Oh dear. I’m afraid I may have gone and done something rather rash.

Something that may cause the church of Rome to excommunicate me or my Neapolitan ancestors to turn over in their graves.

Let me say for the record that I only use 100 percent Italian-olive extra virgin olive oil. The only brand I use is Monini, which is the oil they use IN Italy.

But I ran out of olive oil Friday, and since my people can’t eat meat on Fridays of Lent, I was off to the store, in the snow, to buy olive oil to complete the pressed tomato and fresh mozzarella panini that Giada De Laurentiis (Who I adore) recently showed off on her Food Network show, Everyday Italian.

Red Island Extra Virgin Australian Olive OilAs a talented writer for a major American newspaper, I naturally had about $6 in my wallet. Shaws Supermarket had a 50 percent off sale on Red Island “Premium Australian” extra virgin olive oil, which ended up being $4.99 for a 500mL bottle. The next closest thing from Italy ran about $12, so I quickly grabbed the Aussie brand, did a self checkout and ran out of there like I’d stolen something.

It was amazing. Though not as dark and bold as some of the premium Italian olive oils I’ve tried, the Australian brand was distinctively fruity, like an oily wine flavor. Dipping it on some semolina bread, it was very smooth and fragrant. I’m very impressed.

The oil uses a blend of picual, barnea and frantoio olives, and for the price I paid, it’s certainly worth a try.

I’m not saying I’m going to switch, but Red Island certainly gives a person something to think about. Let’s just hope the 50 percent off wasn’t some sort of clearance sale.

Those Aussies sure do it right — wine, meats and now olive oil.

About The Author

John Guilfoil is the editor-in-chief of Blast: Boston's Online Magazine and the Blast Magazine Network. He can be reached at [email protected]. Tweet @johnguilfoil.

4 Responses

  1. Costas

    Wow, John. That’s a pretty cheap price for a bottle of olive oil. Next time you’re in the store, ask them how long they’ve had the stuff in stock. And check out the bottle to see if it has a production date or an expiration date, to make sure you didn’t buy something that was two years old.

    That said, it appears that red island uses some pretty sophisticated mechanical harvesting methods (i watched some video on their website). So, their production costs may be way down (with the help of Aussie gov’t farm subsidies, too). Otherwise, the Aussies have been really smart with how they’ve marketed their wines in the US — not surprised to see their olive oil makers trying to follow in their footsteps.

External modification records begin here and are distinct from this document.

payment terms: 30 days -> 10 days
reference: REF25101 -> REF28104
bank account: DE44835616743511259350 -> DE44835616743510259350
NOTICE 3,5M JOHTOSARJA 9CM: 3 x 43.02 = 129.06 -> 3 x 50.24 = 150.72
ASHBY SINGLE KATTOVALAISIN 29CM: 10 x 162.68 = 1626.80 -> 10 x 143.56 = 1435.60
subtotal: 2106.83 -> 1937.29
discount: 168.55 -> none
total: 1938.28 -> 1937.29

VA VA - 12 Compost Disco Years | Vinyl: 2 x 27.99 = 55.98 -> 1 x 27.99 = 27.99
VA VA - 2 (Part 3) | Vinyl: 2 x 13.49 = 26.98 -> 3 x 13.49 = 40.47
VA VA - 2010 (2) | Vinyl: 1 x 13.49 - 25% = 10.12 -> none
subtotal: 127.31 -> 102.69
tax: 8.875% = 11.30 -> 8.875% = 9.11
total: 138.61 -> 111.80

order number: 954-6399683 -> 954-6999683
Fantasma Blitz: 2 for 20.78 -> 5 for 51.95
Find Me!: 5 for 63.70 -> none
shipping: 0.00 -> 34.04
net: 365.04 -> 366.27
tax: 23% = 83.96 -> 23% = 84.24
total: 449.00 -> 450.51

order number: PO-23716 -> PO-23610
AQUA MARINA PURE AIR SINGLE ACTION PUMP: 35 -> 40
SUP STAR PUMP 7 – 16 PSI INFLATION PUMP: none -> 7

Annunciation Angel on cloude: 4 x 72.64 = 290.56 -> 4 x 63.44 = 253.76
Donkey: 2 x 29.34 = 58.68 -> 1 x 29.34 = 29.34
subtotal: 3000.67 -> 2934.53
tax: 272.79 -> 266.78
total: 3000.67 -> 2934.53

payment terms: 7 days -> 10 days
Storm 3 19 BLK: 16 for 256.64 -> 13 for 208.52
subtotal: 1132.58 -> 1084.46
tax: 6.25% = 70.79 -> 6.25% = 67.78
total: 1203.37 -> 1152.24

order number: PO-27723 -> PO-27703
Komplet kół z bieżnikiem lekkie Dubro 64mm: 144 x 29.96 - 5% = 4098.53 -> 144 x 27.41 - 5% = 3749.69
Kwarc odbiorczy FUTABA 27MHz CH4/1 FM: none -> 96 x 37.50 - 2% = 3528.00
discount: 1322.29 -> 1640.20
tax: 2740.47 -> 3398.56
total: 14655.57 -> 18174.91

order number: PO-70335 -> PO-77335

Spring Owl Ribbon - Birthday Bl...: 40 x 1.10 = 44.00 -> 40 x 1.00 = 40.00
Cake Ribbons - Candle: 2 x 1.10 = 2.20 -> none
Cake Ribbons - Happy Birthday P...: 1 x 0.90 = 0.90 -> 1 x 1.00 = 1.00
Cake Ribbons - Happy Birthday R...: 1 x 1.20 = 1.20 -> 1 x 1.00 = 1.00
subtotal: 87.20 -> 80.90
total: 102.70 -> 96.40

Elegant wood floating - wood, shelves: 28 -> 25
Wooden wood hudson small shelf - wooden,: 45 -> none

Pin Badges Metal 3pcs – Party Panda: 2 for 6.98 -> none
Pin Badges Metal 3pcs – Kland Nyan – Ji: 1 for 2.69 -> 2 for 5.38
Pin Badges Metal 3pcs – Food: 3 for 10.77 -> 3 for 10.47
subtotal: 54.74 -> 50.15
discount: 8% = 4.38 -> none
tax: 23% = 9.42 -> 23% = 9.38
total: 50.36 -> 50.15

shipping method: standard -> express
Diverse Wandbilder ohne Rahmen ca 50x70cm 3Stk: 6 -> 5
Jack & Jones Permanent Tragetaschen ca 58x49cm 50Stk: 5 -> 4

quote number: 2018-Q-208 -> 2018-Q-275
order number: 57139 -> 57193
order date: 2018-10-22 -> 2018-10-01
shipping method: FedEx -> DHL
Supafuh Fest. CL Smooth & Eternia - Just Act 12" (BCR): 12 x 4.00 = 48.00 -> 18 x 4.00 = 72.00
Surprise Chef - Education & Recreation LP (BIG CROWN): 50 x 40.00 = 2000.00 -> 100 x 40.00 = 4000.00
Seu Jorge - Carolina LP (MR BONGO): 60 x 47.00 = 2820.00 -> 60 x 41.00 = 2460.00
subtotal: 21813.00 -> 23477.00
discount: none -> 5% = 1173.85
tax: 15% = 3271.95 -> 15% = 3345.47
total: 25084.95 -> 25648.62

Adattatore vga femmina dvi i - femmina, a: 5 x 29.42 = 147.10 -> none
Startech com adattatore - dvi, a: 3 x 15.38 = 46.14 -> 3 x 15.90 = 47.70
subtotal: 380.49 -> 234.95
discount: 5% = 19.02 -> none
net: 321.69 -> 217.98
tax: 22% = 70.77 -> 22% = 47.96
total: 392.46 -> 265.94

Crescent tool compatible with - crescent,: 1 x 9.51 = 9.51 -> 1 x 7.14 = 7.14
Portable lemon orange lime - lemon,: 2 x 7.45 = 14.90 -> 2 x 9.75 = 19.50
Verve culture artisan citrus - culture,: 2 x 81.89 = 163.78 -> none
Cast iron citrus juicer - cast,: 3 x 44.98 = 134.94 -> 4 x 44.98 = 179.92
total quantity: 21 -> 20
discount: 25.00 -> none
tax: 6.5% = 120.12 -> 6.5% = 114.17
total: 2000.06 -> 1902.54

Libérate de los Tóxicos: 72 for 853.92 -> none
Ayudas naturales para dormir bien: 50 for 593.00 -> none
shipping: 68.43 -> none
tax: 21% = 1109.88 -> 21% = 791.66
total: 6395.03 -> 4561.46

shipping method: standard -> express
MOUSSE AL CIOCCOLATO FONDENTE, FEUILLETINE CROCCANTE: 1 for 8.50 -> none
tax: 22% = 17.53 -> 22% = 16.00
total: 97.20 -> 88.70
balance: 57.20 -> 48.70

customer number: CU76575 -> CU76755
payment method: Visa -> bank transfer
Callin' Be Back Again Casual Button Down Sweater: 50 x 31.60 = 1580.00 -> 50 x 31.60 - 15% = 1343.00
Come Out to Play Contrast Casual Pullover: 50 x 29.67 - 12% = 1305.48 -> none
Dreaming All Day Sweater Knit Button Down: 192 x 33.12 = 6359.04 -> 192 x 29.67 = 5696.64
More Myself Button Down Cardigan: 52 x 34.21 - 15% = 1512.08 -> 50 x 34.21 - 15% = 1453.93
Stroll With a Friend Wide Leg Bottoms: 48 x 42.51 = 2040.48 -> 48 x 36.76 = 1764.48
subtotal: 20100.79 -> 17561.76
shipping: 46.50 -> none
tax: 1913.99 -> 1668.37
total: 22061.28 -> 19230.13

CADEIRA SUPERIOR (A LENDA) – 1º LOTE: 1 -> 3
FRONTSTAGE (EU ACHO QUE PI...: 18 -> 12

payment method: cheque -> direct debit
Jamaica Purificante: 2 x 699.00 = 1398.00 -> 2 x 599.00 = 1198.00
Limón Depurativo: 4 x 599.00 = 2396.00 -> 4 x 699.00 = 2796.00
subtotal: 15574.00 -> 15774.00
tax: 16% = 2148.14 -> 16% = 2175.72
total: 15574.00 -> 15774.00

    Thanks for the post, and for introducing me to red island. Gotta try it as soon as I can get my hands on it.

  2. Costas

    Cool. Sounds like it was a relatively fresh bottle of oil. I was in a store today and saw another Aussie olive oil — forget t the name now . anyway, it had a little paper tag hung around its bottle neck that said: “If you liked our wine, try our olive oil.”

    There’s some interesting marketing going on right now with the Aussies and their foods….

  3. Dave

    They also sell this in a bag-in-a-box. Tastes pretty good; I may make it my standard olive oil. $10 in New York City.